INSTRUCTIONS TO FOLLOW:
Only the stretch below from the line holding "3: CHARITIES FUND" through the line holding "et al. (2006)" should be restated, word for word and with both ends included; pictures stay out.

THE DATA:
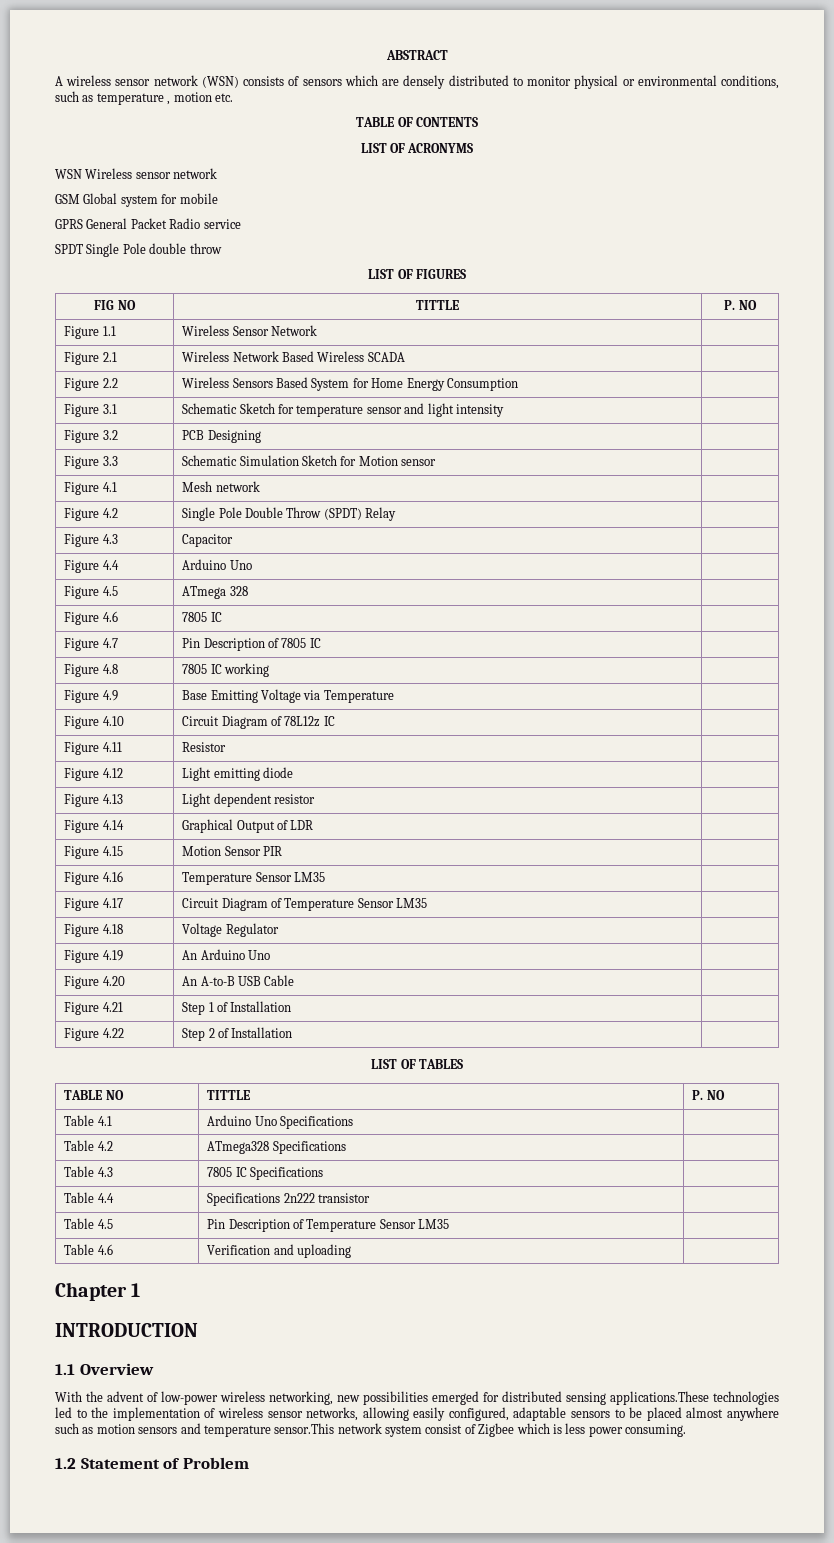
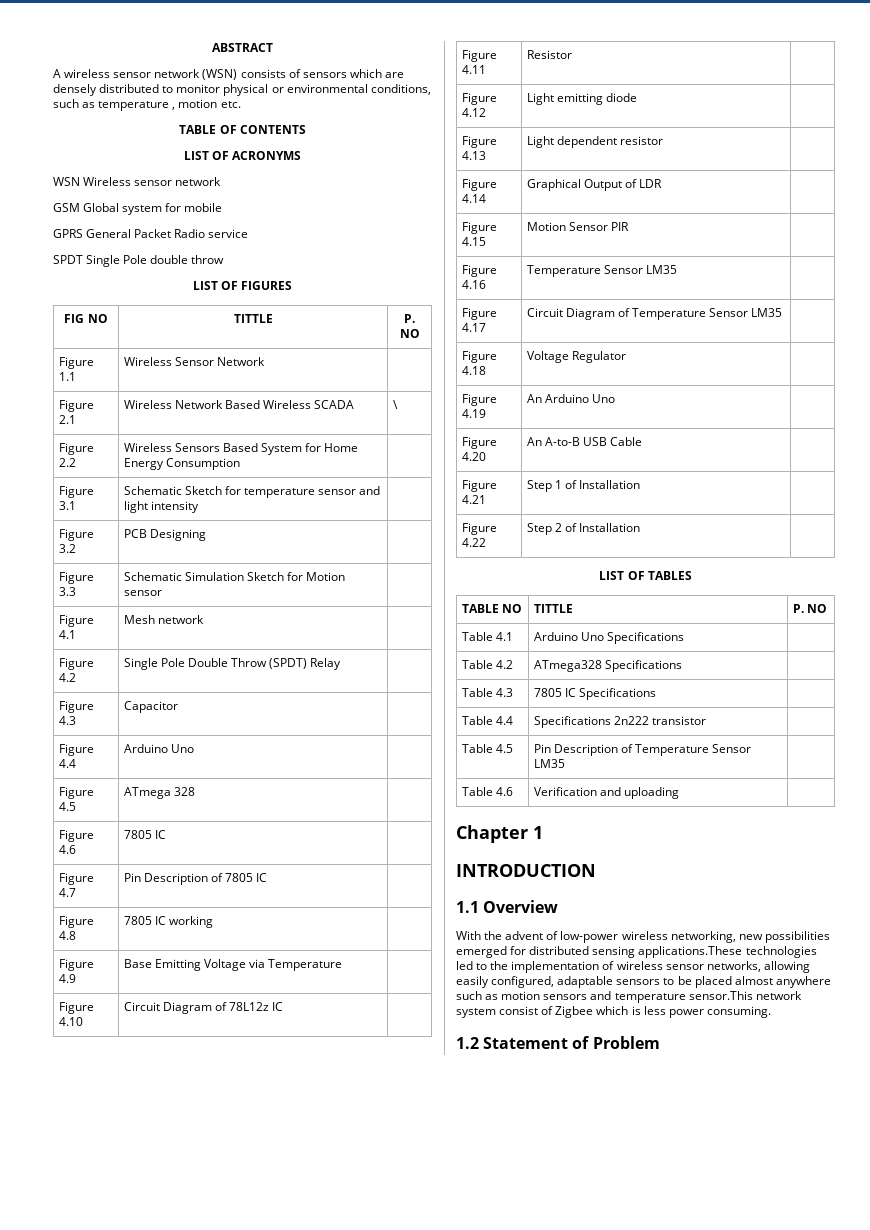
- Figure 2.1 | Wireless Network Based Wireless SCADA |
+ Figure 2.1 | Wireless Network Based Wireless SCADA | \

* * *

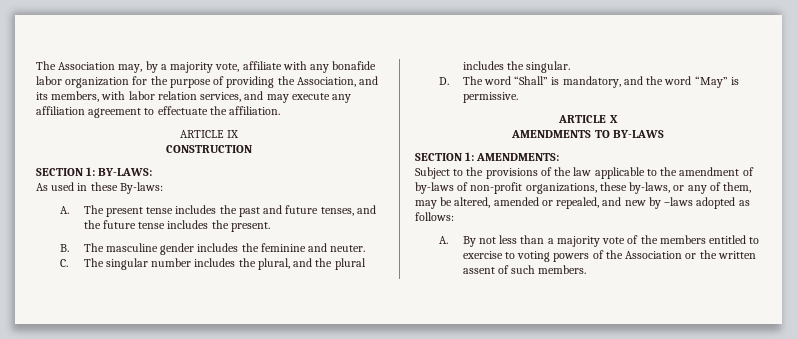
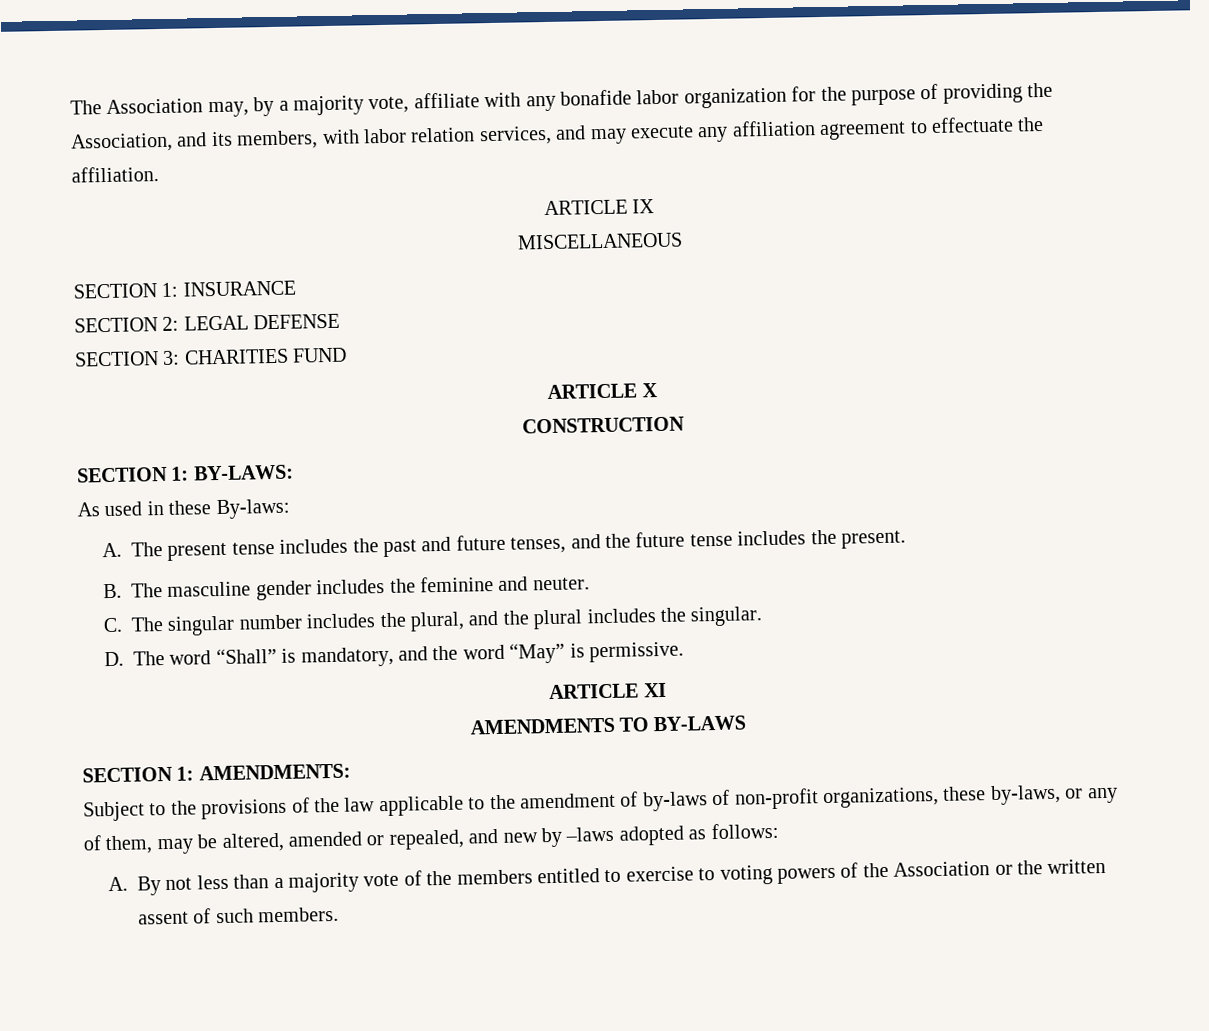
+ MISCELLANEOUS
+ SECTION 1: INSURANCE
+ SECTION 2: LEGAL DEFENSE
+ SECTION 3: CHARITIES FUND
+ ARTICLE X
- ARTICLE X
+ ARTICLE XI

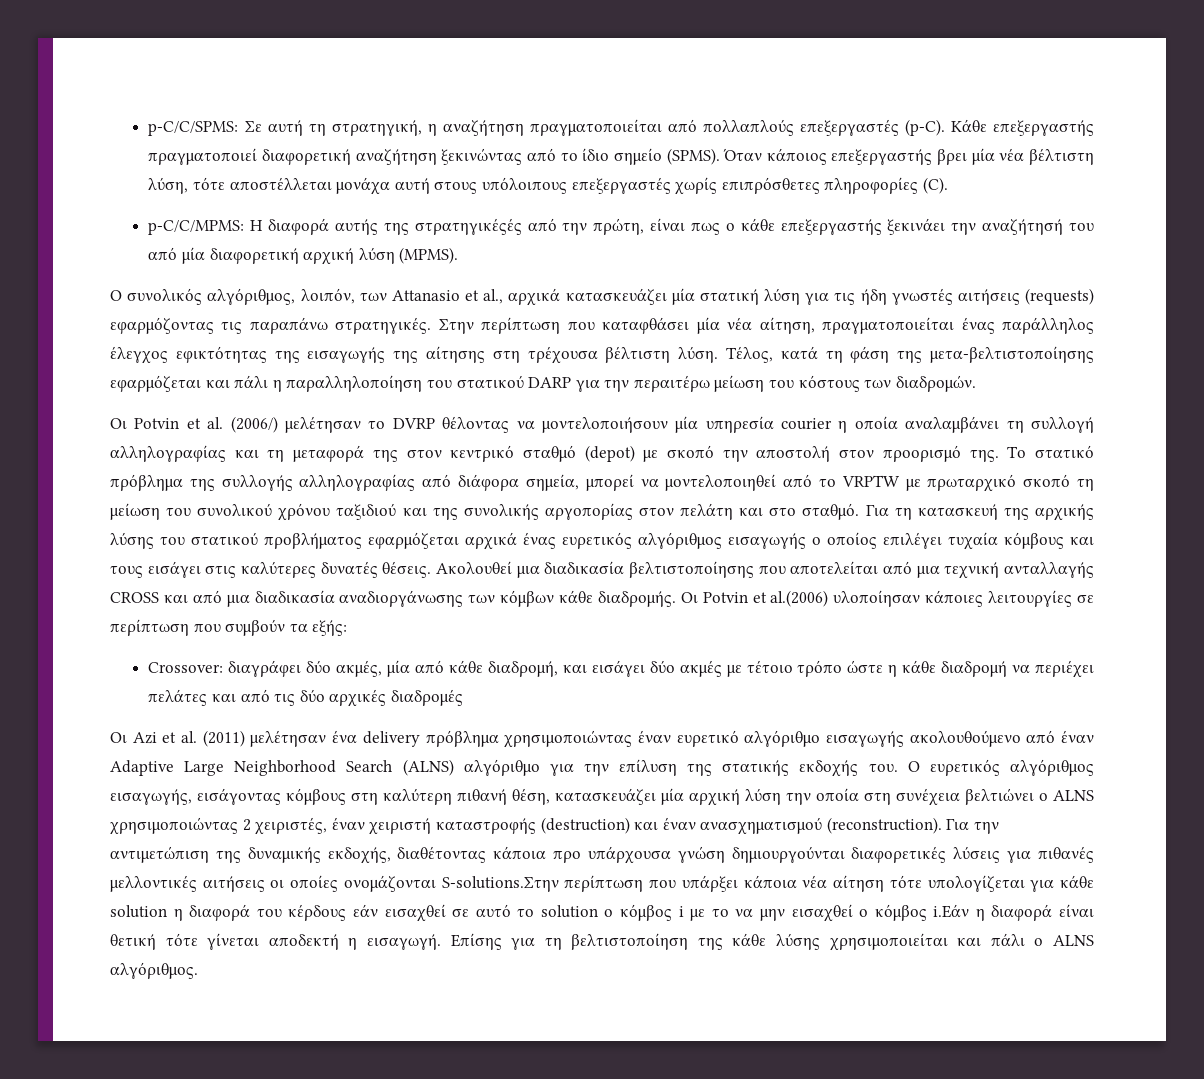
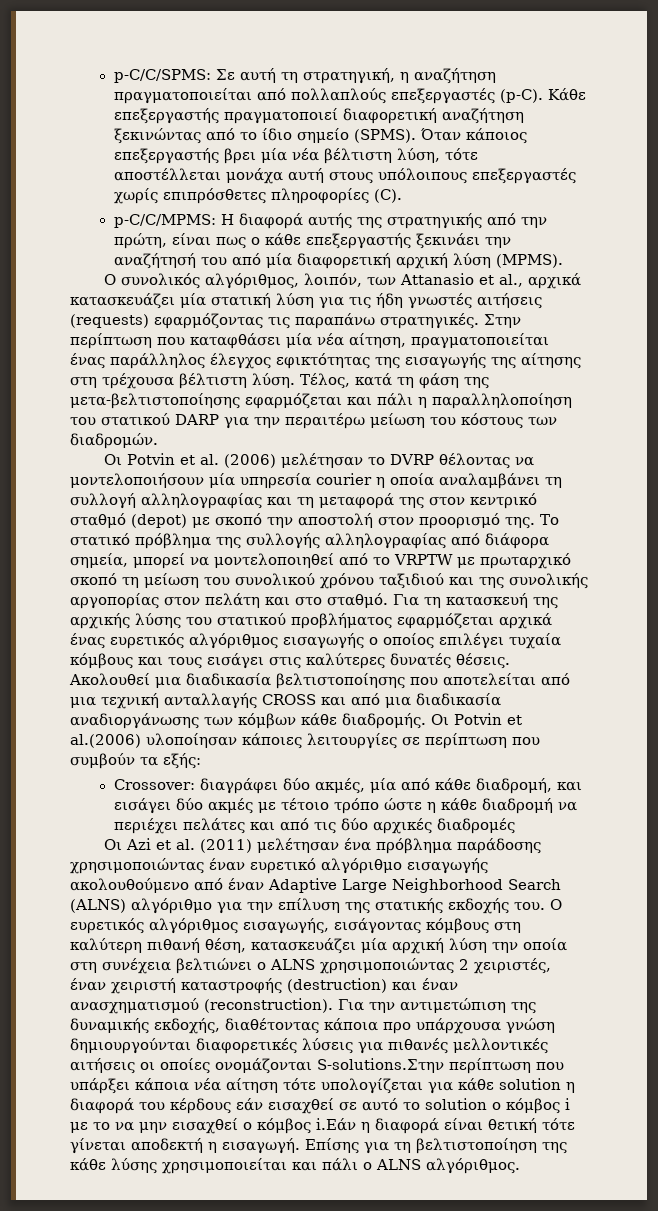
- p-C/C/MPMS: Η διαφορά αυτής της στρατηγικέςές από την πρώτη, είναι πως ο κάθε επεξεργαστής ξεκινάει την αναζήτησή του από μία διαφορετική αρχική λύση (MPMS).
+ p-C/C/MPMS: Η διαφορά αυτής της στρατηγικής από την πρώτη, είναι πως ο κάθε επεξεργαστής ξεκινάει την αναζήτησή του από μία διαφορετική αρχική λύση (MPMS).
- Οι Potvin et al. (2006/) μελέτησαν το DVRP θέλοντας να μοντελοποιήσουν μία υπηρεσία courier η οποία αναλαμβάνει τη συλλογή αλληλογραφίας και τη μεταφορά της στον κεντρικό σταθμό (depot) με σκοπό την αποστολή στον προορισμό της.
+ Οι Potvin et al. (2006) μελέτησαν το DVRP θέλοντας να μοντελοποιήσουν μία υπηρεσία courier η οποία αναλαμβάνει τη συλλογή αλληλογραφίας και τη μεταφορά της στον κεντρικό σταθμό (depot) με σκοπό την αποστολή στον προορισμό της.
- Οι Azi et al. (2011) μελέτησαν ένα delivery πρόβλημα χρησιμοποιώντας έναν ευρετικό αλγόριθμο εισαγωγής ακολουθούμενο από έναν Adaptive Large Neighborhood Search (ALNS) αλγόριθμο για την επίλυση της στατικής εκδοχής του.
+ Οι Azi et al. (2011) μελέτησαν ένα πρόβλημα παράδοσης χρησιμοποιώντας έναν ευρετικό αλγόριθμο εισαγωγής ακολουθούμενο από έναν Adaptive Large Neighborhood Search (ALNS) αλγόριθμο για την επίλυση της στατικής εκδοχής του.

---

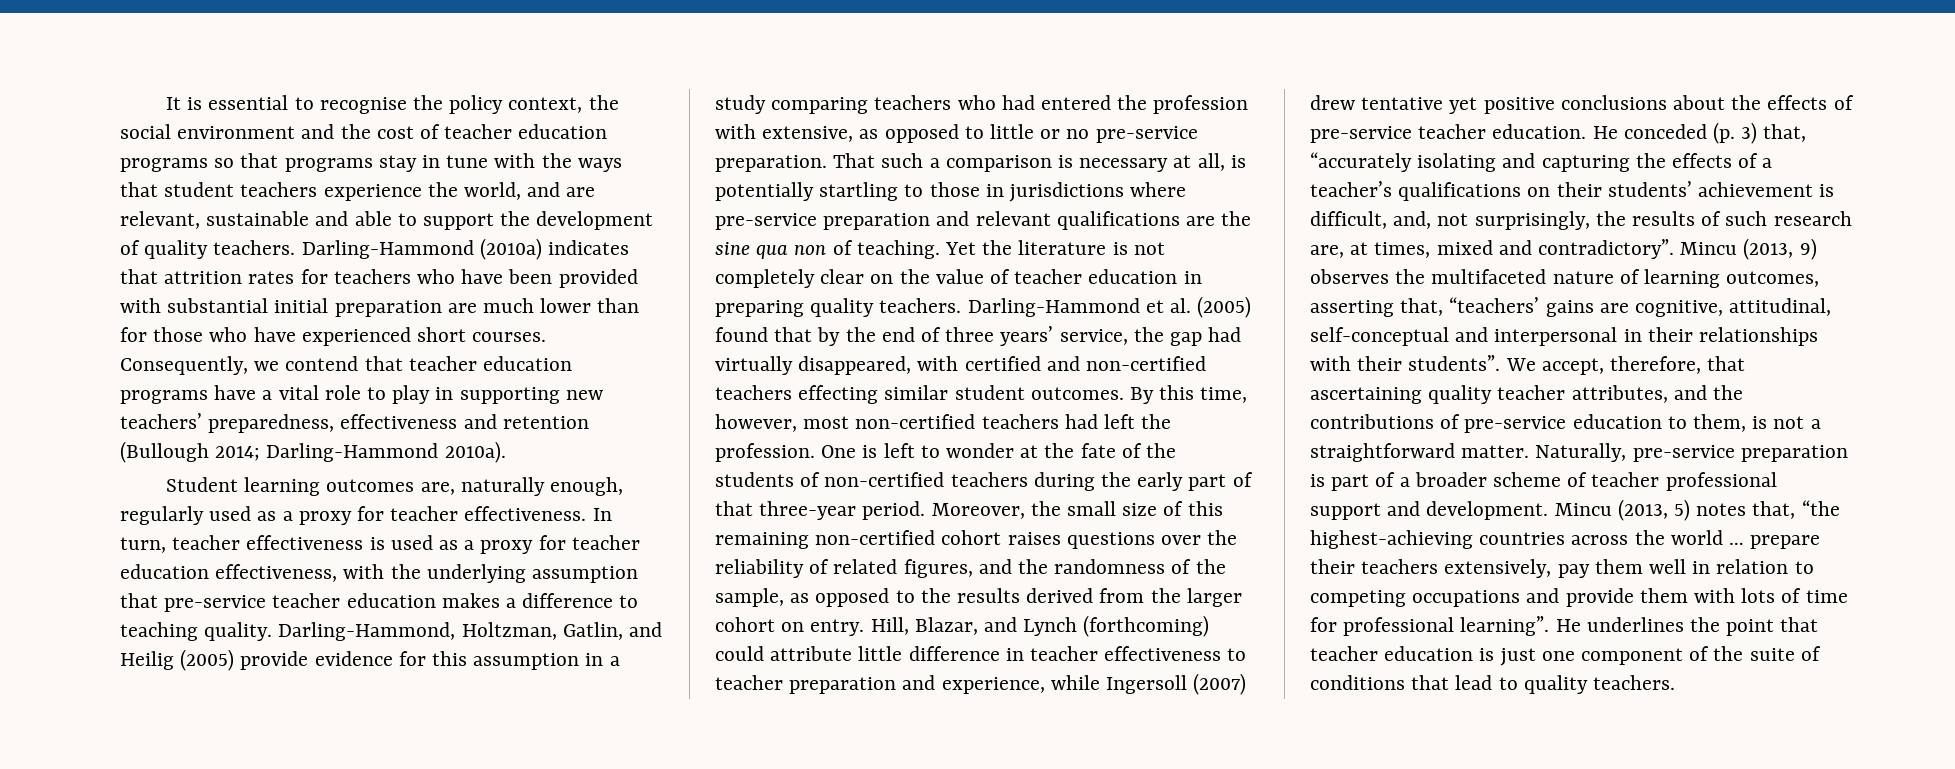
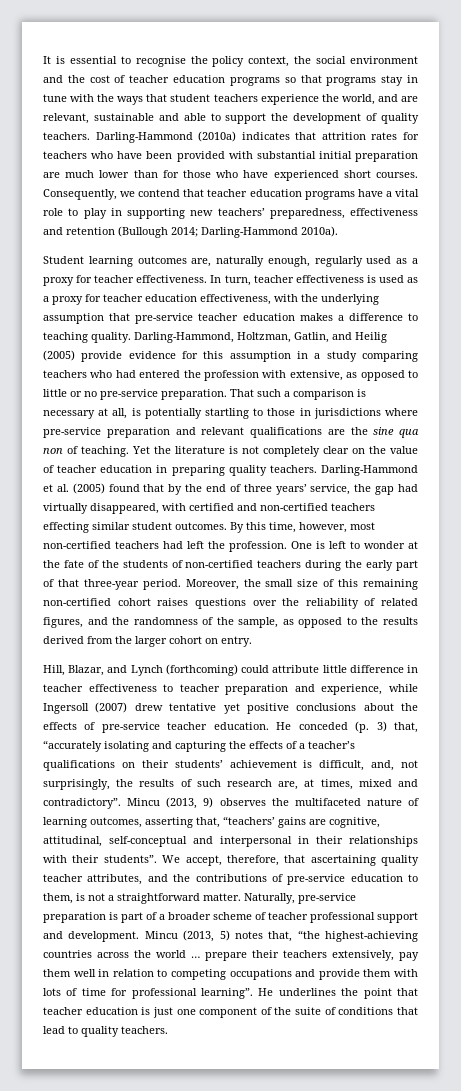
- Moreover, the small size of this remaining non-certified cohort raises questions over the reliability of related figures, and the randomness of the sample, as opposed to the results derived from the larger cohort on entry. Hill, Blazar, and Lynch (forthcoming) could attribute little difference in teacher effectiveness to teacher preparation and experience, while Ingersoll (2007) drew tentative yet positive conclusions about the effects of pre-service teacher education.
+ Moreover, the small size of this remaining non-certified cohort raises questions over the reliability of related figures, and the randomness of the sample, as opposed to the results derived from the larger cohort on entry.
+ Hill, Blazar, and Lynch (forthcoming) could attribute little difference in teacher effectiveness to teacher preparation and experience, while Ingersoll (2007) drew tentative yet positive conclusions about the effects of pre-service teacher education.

OUTPUT:
+ SECTION 3: CHARITIES FUND
+ ARTICLE X
- ARTICLE X
+ ARTICLE XI

- p-C/C/MPMS: Η διαφορά αυτής της στρατηγικέςές από την πρώτη, είναι πως ο κάθε επεξεργαστής ξεκινάει την αναζήτησή του από μία διαφορετική αρχική λύση (MPMS).
+ p-C/C/MPMS: Η διαφορά αυτής της στρατηγικής από την πρώτη, είναι πως ο κάθε επεξεργαστής ξεκινάει την αναζήτησή του από μία διαφορετική αρχική λύση (MPMS).
- Οι Potvin et al. (2006/) μελέτησαν το DVRP θέλοντας να μοντελοποιήσουν μία υπηρεσία courier η οποία αναλαμβάνει τη συλλογή αλληλογραφίας και τη μεταφορά της στον κεντρικό σταθμό (depot) με σκοπό την αποστολή στον προορισμό της.
+ Οι Potvin et al. (2006) μελέτησαν το DVRP θέλοντας να μοντελοποιήσουν μία υπηρεσία courier η οποία αναλαμβάνει τη συλλογή αλληλογραφίας και τη μεταφορά της στον κεντρικό σταθμό (depot) με σκοπό την αποστολή στον προορισμό της.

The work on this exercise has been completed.